La Covid-19 a été un catalyseur sans précédent de l’utilisation de la e-Santé. La téléconsultation est devenue indispensable et les autorisations allouées par les pouvoirs publics se sont débloquées. Les messageries gratuites ont été surutilisées, comme les groupes WhatsApp dans lesquels les professionnels échangeaient leurs informations et interrogations dans le marasme ambiant. Les fameux # « H-tag » ont également colonisé les réseaux sociaux : Twitter qui a servi de vecteur d'information à bon nombre d’acteurs de Santé, sans respecter cependant une certaine confidentialité… D’où les plateformes digitales d’échanges, privatisées et sécurisées, qui fleurissent depuis lors.

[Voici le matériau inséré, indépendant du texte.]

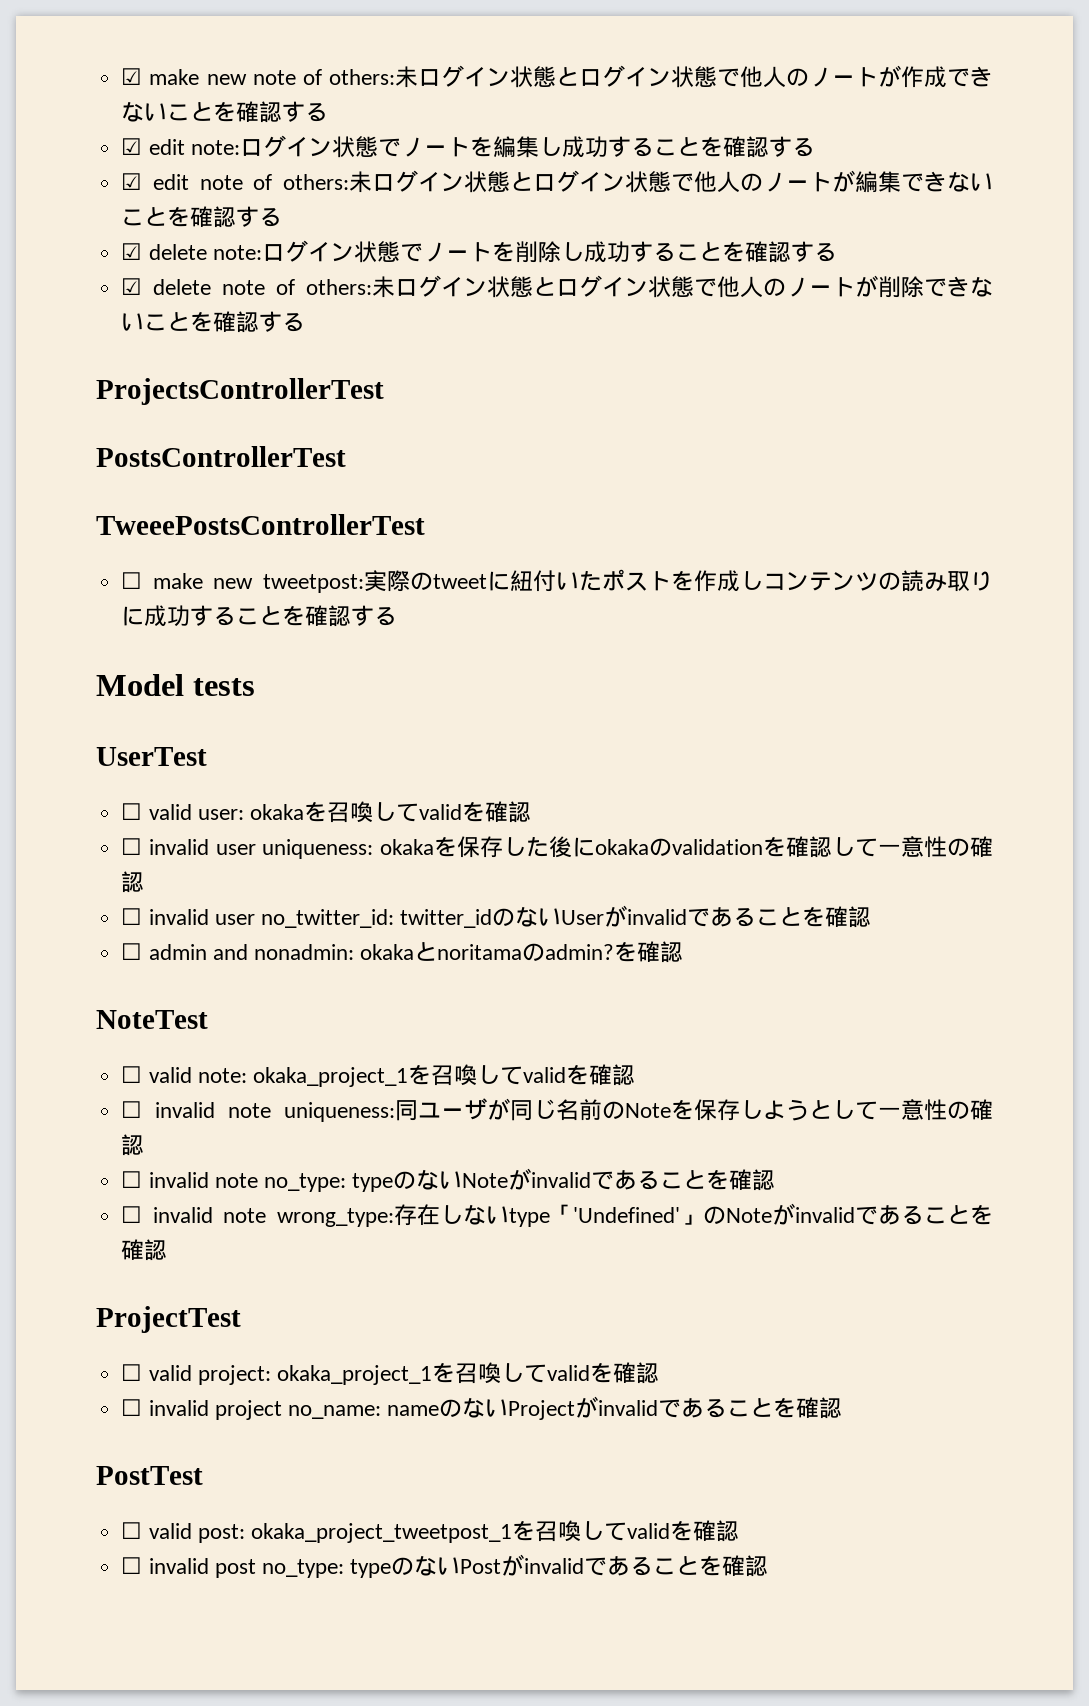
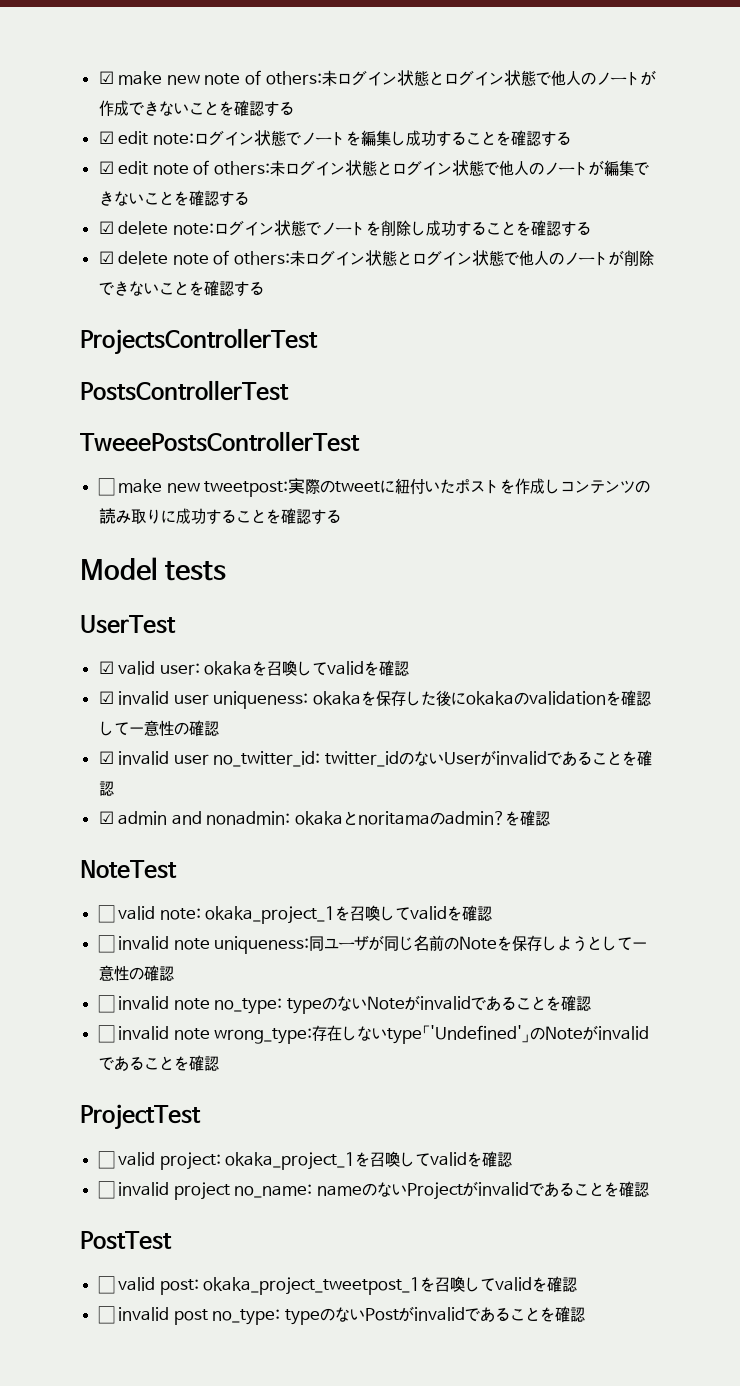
[121,803,143,820] ☐ -> [98,661,114,674] ☑
[121,838,143,855] ☐ -> [98,691,114,704] ☑
[121,908,143,925] ☐ -> [98,751,114,764] ☑
[121,943,143,960] ☐ -> [98,811,114,824] ☑

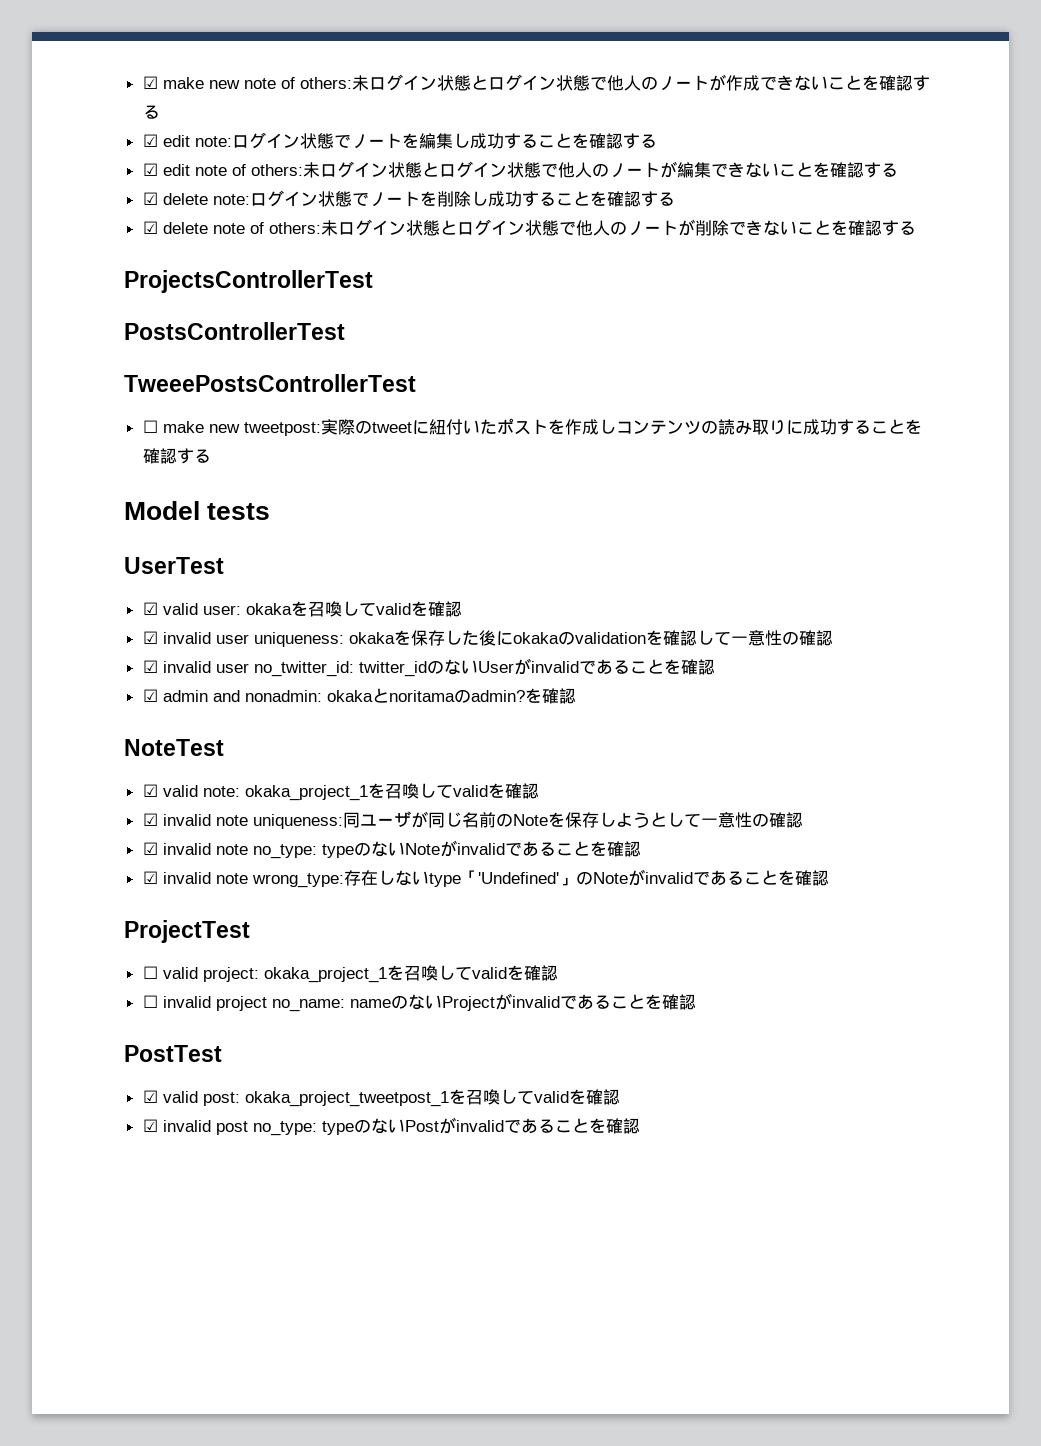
[97,905,115,923] ☐ -> [142,784,158,797] ☑
[97,935,115,953] ☐ -> [142,813,158,826] ☑
[97,995,115,1013] ☐ -> [142,842,158,855] ☑
[97,1025,115,1043] ☐ -> [142,871,158,884] ☑
[97,1276,115,1294] ☐ -> [142,1090,158,1103] ☑
[97,1306,115,1324] ☐ -> [142,1119,158,1132] ☑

Mais sortons un peu de la Covid19… Les « apps Santé » poussent comme des champignons sur les téléphones et représentent une bonne partie de l’univers startupien. Pour chaque type de maladie, il existe plusieurs apps de prévention, de détection ou de suivi ; destinées aux patients, aux médecins ou aux aidants. Ces projets sont activement soutenus voire développés, par des médecins spécialistes, des patients experts, des associations, des laboratoires ou des mutuelles.

Les médecins n'ont pas le temps de se familiariser

Or sur le terrain, les professionnels de Santé n’ont pas le temps de se faire la main sur chaque outil numérique ! Certains, même, sont peu à l’aise avec le monde digital. Alors que leur proposer ? Des formations pour chaque logiciel/apps ? C’est absurde et irréalisable : le professionnel ne va pas se connecter à des dizaines de services et se former à chacun d’entre eux. Et pourtant, la plupart des startups propose un produit intelligent, utile, justifié. Et c’est là que se situe le décalage, le « mismatch ». Que faudrait-il, alors, pour que ces outils digitaux soient utilisés ? Je suis convaincue que la réponse se trouve dans la fameuse « interopérabilité ». La startup qui créera un système sécurisé et universel d’interopérabilité des données patients, des apps et des outils proposés aux professionnels, sera le grand gagnant du XXIe siècle. Uniquement cependant si elle SIMPLIFIE les tâches du professionnel qui ne relèvent pas du soin ; là est la clef. En quelques mots : « intuitivité », « gain de temps », « aide » et « quasiment rien à faire » seraient les principes fondamentaux de ce nouvel outil, ce couteau suisse qui réuniraient apps, logiciels et plateformes de Santé, un seul support digital archi-simple. Une utopie sans doute…

En attendant, la grande partie de ces startups n’est pas encore rentable. Certaines pourtant se déploient et lèvent des fonds. Mais pour la plupart, les retours sur investissements tardent et les business modèles sont de plus en plus complexes à trouver, malgré la DATA récoltée… Et les rêves se heurtent aux deux réalités du terrain. La réalité des startuppeurs, d’abord, qui franchissent obstacles après obstacles avec conviction, et la réalité des professionnels de santé qui écoutent leurs patients, soignent et sauvent, mais qui sont débordés, surchargés ; éprouvés même, en ce moment. Deux acteurs qui, malgré tout, continuent ensemble leur rêve commun d’améliorer le système de santé, soutenus notamment par la Startup Nation qui a alloué 2 milliards d’euros au développement massif du numérique en santé.